Top of Data supplied

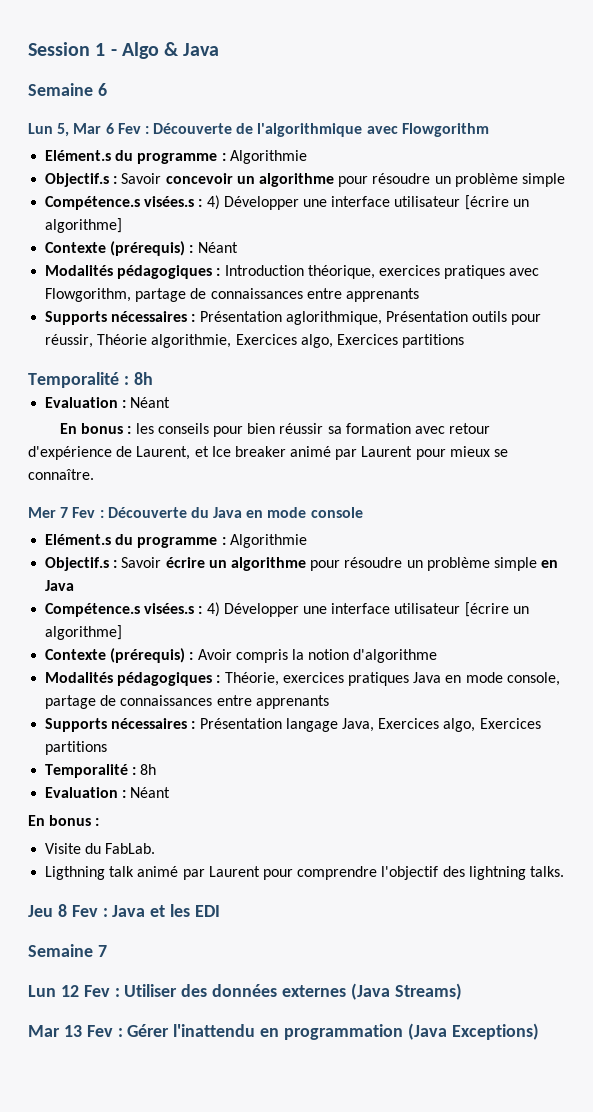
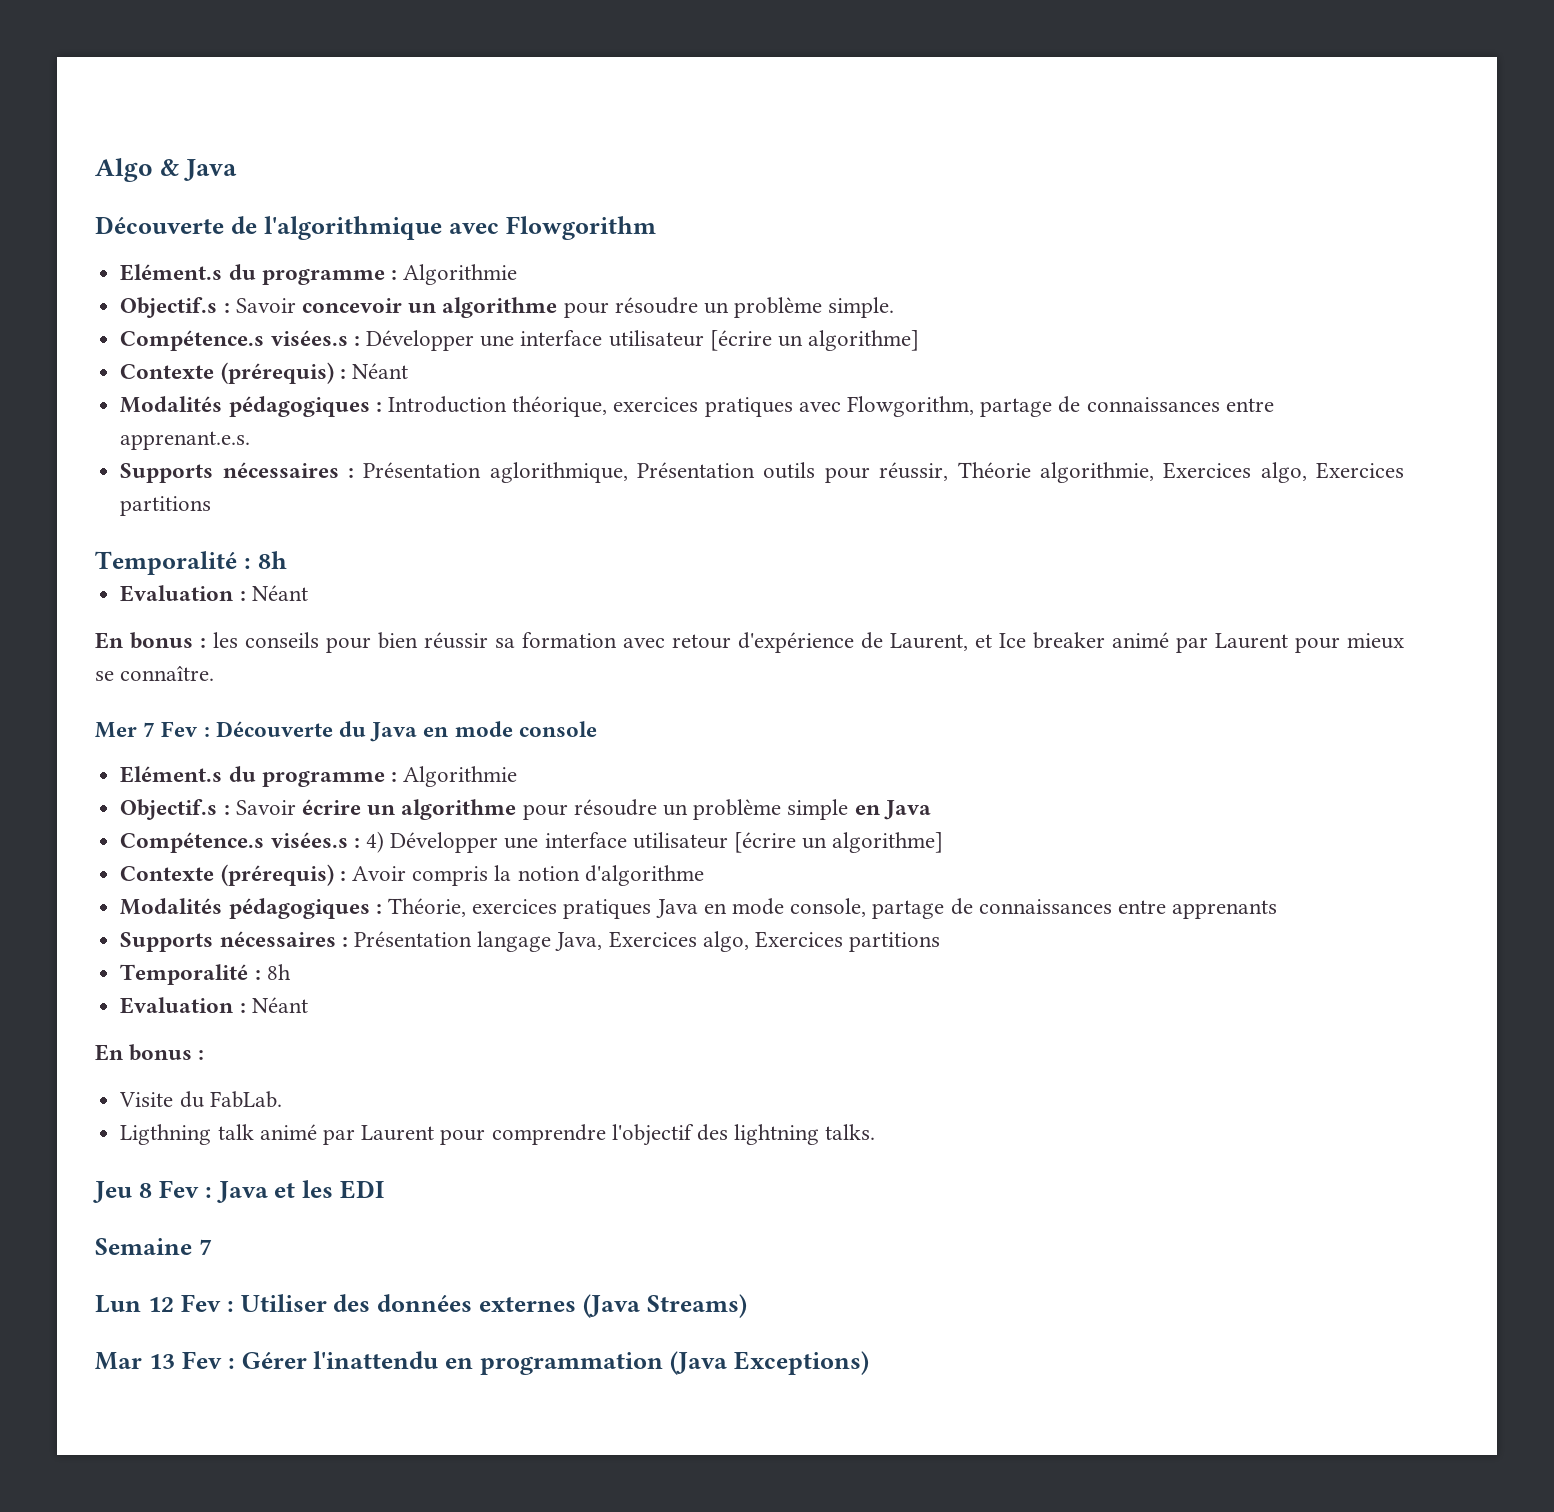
[28,42,117,56] Session 1 - -> (95, 170) none
[28,83,107,96] [28,123,149,137] Semaine 6 // Lun 5, Mar 6 Fev : -> (238, 170) none
[521,173,565,187] [45,195,220,210] simple // Compétence.s visées.s : 4) -> [828,297,895,318] [120,330,360,351] simple. // Compétence.s visées.s :
[345,288,419,302] apprenants -> [120,431,251,450] apprenant.e.s.

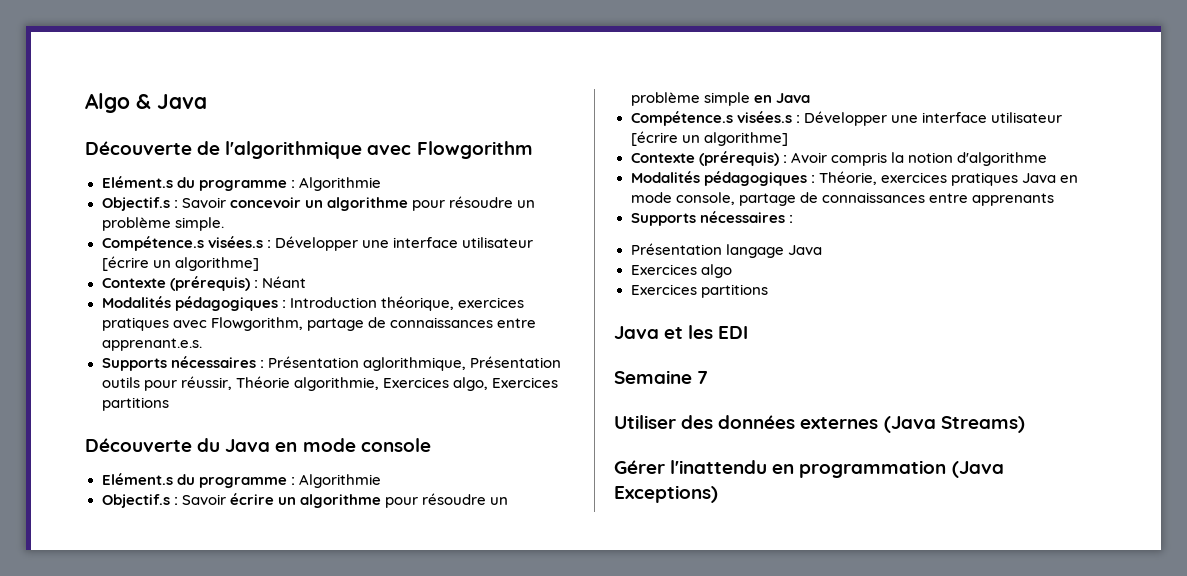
[95,551,287,575] [120,585,308,602] [95,632,1404,653] [95,665,215,681] [95,721,210,738] Temporalité : 8h // Evaluation : Néant // En bonus : les conseils pour bien réussir sa formation avec retour d'expérience de Laurent, et Ice breaker animé par Laurent pour mieux se connaître. // Mer 7 Fev : -> (169, 404) none
[365,831,384,853] 4) -> (800, 119) none
(348, 942) none -> (793, 219) //
[555,931,941,952] [120,964,291,985] [120,997,308,1014] [95,1044,205,1061] [119,1091,282,1108] [120,1124,876,1146] [93,1180,212,1203] Java, Exercices algo, Exercices partitions // Temporalité : 8h // Evaluation : Néant // En bonus : // Visite du FabLab. // Ligthning talk animé par Laurent pour comprendre l'objectif des lightning talks. // Jeu 8 Fev : -> [787,245,822,255] [630,264,732,278] [630,284,768,298] Java // Exercices algo // Exercices partitions //
[95,1294,234,1313] Lun 12 Fev : -> (709, 377) none
[95,1351,235,1370] Mar 13 Fev : -> (1025, 424) none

Bottom of Data supplied

> **Task details**:
Copy each line in the entries above where "pour" turns up.

> **Response**:
[95,551,287,575] [120,585,308,602] [95,632,1404,653] [95,665,215,681] [95,721,210,738] Temporalité : 8h // Evaluation : Néant // En bonus : les conseils pour bien réussir sa formation avec retour d'expérience de Laurent, et Ice breaker animé par Laurent pour mieux se connaître. // Mer 7 Fev : -> (169, 404) none
[555,931,941,952] [120,964,291,985] [120,997,308,1014] [95,1044,205,1061] [119,1091,282,1108] [120,1124,876,1146] [93,1180,212,1203] Java, Exercices algo, Exercices partitions // Temporalité : 8h // Evaluation : Néant // En bonus : // Visite du FabLab. // Ligthning talk animé par Laurent pour comprendre l'objectif des lightning talks. // Jeu 8 Fev : -> [787,245,822,255] [630,264,732,278] [630,284,768,298] Java // Exercices algo // Exercices partitions //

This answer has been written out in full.